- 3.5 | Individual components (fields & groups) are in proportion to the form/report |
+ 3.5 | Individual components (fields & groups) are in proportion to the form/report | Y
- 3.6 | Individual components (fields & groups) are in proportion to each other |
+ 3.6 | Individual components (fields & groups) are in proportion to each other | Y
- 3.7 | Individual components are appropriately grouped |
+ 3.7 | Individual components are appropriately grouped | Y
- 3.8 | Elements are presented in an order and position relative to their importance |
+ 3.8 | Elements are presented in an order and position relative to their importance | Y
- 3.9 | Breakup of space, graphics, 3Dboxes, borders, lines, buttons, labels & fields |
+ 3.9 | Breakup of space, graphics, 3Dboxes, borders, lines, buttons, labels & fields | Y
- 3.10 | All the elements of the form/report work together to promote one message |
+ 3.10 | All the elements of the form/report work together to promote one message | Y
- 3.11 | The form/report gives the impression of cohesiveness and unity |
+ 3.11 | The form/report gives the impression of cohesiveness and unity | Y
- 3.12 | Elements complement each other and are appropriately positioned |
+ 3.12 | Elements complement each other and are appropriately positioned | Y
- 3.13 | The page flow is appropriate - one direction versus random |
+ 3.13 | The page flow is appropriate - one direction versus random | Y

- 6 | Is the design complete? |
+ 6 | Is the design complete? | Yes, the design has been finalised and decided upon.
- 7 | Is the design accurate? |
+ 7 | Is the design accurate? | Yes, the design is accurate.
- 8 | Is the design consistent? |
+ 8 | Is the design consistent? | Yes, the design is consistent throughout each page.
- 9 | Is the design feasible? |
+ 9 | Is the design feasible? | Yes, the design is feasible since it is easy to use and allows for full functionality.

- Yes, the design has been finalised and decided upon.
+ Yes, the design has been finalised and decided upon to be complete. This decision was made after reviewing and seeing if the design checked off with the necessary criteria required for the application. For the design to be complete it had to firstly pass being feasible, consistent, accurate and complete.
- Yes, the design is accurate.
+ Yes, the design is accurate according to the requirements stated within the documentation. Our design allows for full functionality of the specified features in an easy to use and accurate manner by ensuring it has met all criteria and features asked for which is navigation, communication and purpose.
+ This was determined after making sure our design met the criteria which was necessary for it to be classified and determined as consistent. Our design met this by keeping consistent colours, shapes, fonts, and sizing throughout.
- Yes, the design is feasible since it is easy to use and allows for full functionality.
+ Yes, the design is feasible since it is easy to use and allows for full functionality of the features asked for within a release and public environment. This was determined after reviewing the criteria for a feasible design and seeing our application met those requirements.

-*-

Work required.
The lines from the one holding "- Yes, the design is feasible" through the end of the listing above are to be written out exactly, both ends included, and no others.

Response box.
- Yes, the design is feasible since it is easy to use and allows for full functionality.
+ Yes, the design is feasible since it is easy to use and allows for full functionality of the features asked for within a release and public environment. This was determined after reviewing the criteria for a feasible design and seeing our application met those requirements.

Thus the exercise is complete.